To discover the most genuine, exciting, unconventional Sicily, you should follow an Italian grandmother into the kitchen. There is her magic kingdom, where you will find that the simplest snacks are the most surprising. So you can prepare new recipes and leave everyone speechless.

If Italian grandmothers ruled the globe, world hunger would not exist. They are always ready to whip up a beaten egg, to fry and bake steaming pans with their bare hands.

Nowadays we are always in a hurry, and there is little time for cooking. In the past, the day was shorter and ended when the sun went down, but there was always time to spoil the children. Once upon a time, there was Grandma’s snack, which was delicious and healthy. Thinking about it still makes you sigh with nostalgia. Grandma’s snack brings everyone together.

We propose a sweet and savoury version of the typical Sicilian snack.


It is a delicious snack for the eyes and the palate. It came out of the blue, no one knows how or where. Sicilian biancomangiare is the childhood snack par excellence.

All you need is milk, sugar and flour. It is a dessert, with a soft and delicate taste, flavoured as you like: lemon peel, vanilla or cinnamon. The real transgressive touches are hazelnuts or pistachios crumbled on the surface.

The biancomangiare withstands the passage of time and fashions. It is still made in various versions, some faithful to tradition, others revised in a fit and gluten-free key. Cow’s milk can be replaced by vegetable milk (soy, almond, rice). It’s possible to use rice flour instead of wheat flour.


In summer, during the afternoons at grandma’s house, it was traditional to eat a nice slice of bread with tomato. The tomato was rubbed on the bread (u pani fricatu cu pummadoru) and seasoned with a pinch of salt, a drizzle of oil and a little oregano. It was a time when having a wood-burning oven in the house was essential, the bread was made about once a week.
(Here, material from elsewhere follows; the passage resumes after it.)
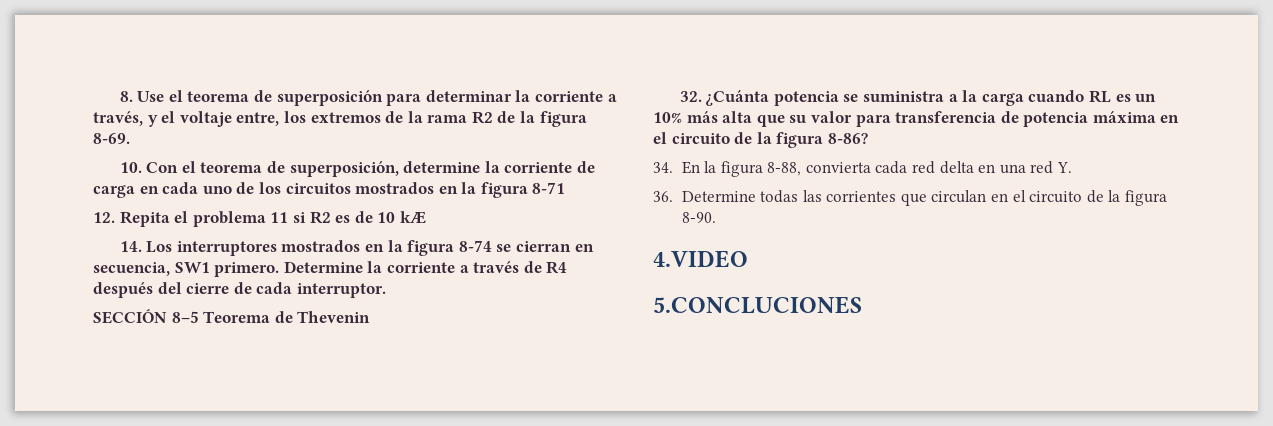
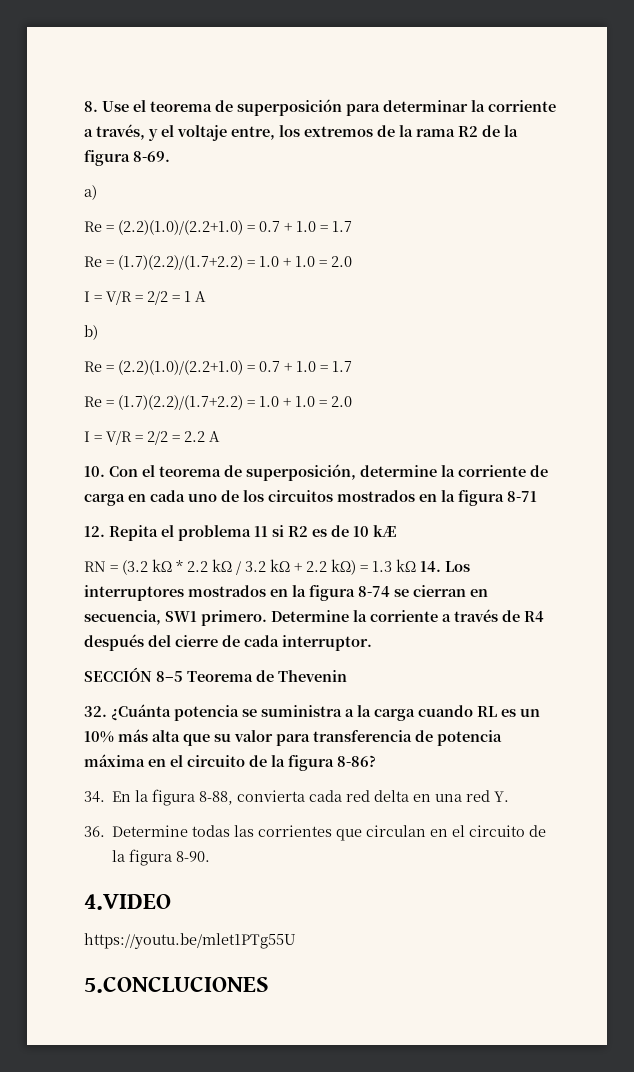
(130, 138) none -> [84,185,97,200] [84,220,352,235] [84,255,352,270] [84,291,206,305] [84,325,98,340] [84,360,352,375] [84,395,352,410] [84,431,220,445] // a) // Re = (2.2)(1.0)/(2.2+1.0) = 0.7 + 1.0 = 1.7 // Re = (1.7)(2.2)/(1.7+2.2) = 1.0 + 1.0 = 2.0 // I = V/R = 2/2 = 1 A // b) // Re = (2.2)(1.0)/(2.2+1.0) = 0.7 + 1.0 = 1.7 // Re = (1.7)(2.2)/(1.7+2.2) = 1.0 + 1.0 = 2.0 // I = V/R = 2/2 = 2.2 A
(426, 217) none -> [84,559,416,575] RN = (3.2 kΩ * 2.2 kΩ / 3.2 kΩ + 2.2 kΩ) = 1.3 kΩ
(748, 259) none -> [84,933,296,949] // https://youtu.be/mlet1PTg55U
If there were children in the family, a small loaf would be made for each of them, called ‘minnittu‘, because of its round shape, which recalls a woman’s breast shape.

This snack is the essence of human labour, concealing a primitive, visceral pleasure. All you need to create a recipe for happiness is some homemade bread, freshly picked tomatoes from the garden, oregano picked in the mountains and new oil with a sharp taste.

Remembering grandma’s snack indeed makes the heart beat faster.